When you reach the line with "[268,248,588,267] 0次或者1次，如果有的话，也尽量匹配1次 ->" in the listing below, transcribe it and each line after it up to and including the line with "[73,699,95,719] 三 -> [609,330,630,349] 四", exactly and with nothing else.

[[ DATA FOR PROCESSING, beginning ]]

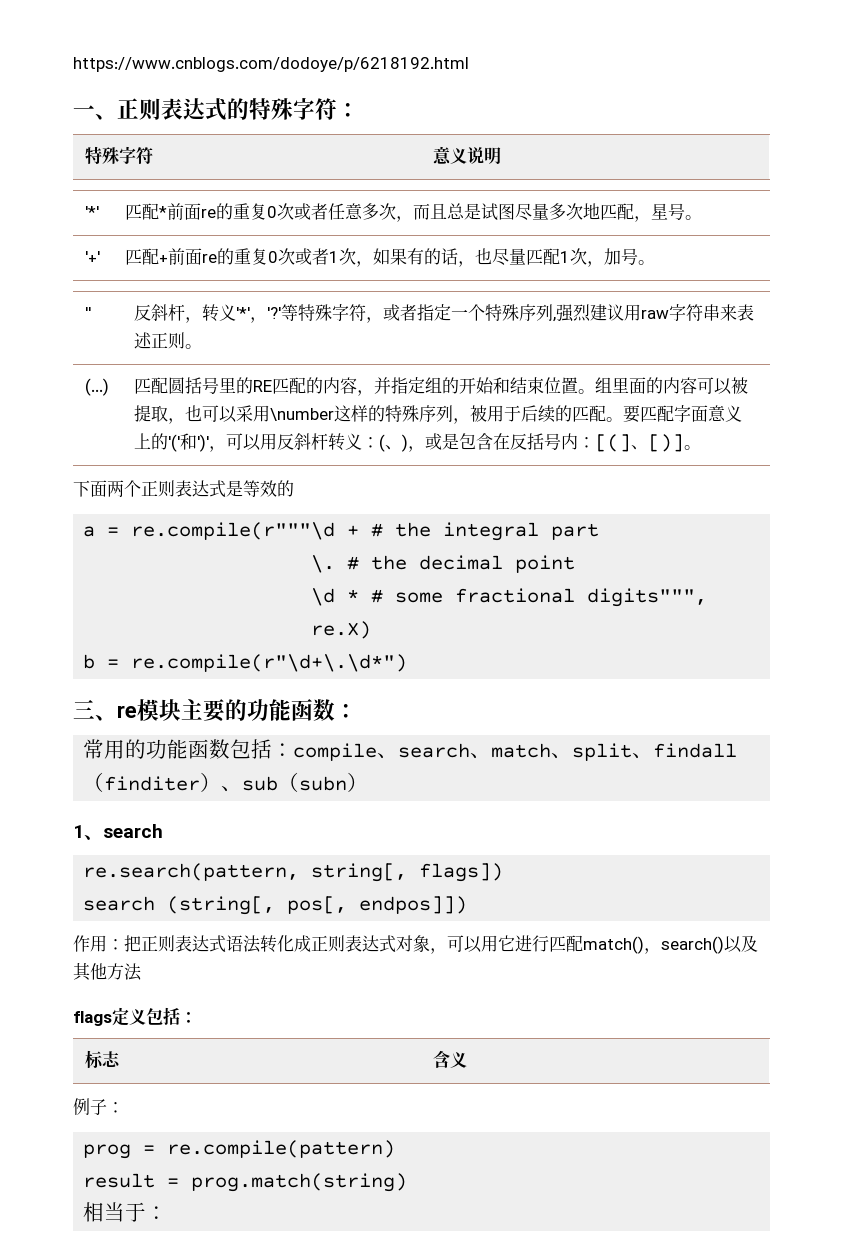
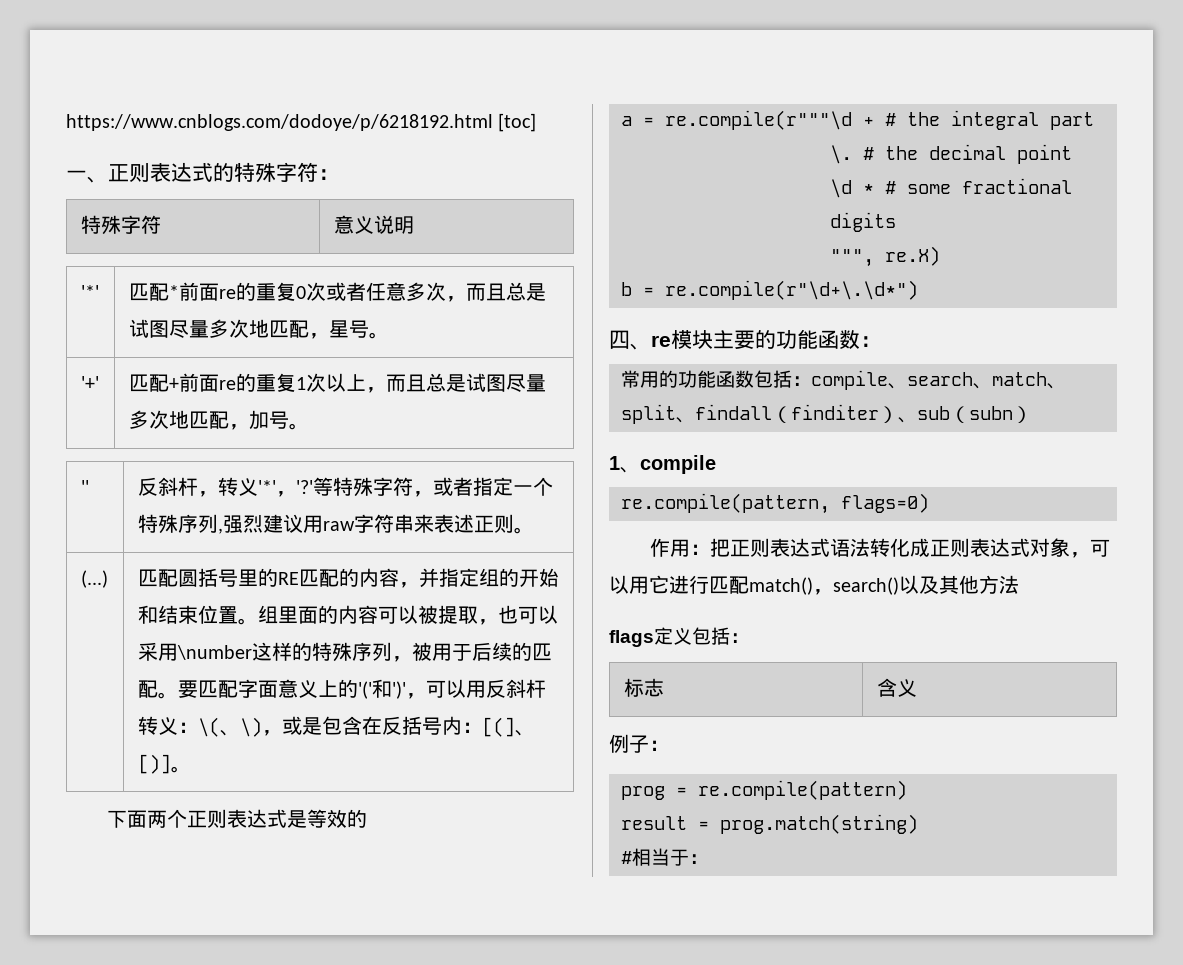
(469, 64) none -> [498,113,537,132] [toc]
[268,248,588,267] 0次或者1次，如果有的话，也尽量匹配1次 -> [295,373,546,393] [128,410,229,429] 1次以上，而且总是试图尽量多次地匹配
[379,434,409,452] (、) -> [197,717,262,737] \(、\)
[587,588,708,607] digits""", -> [830,212,896,232] [830,249,874,267] digits // """,
[73,699,95,719] 三 -> [609,330,630,349] 四
[103,824,163,838] [83,863,504,882] [83,896,468,915] search // re.search(pattern, string[, flags]) // search (string[, pos[, endpos]]) -> [640,455,716,474] [621,493,929,514] compile // re.compile(pattern, flags=0)
(408, 1182) none -> [621,851,632,864] #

[[ DATA FOR PROCESSING, end ]]

THE COMPLETED TASK:
[268,248,588,267] 0次或者1次，如果有的话，也尽量匹配1次 -> [295,373,546,393] [128,410,229,429] 1次以上，而且总是试图尽量多次地匹配
[379,434,409,452] (、) -> [197,717,262,737] \(、\)
[587,588,708,607] digits""", -> [830,212,896,232] [830,249,874,267] digits // """,
[73,699,95,719] 三 -> [609,330,630,349] 四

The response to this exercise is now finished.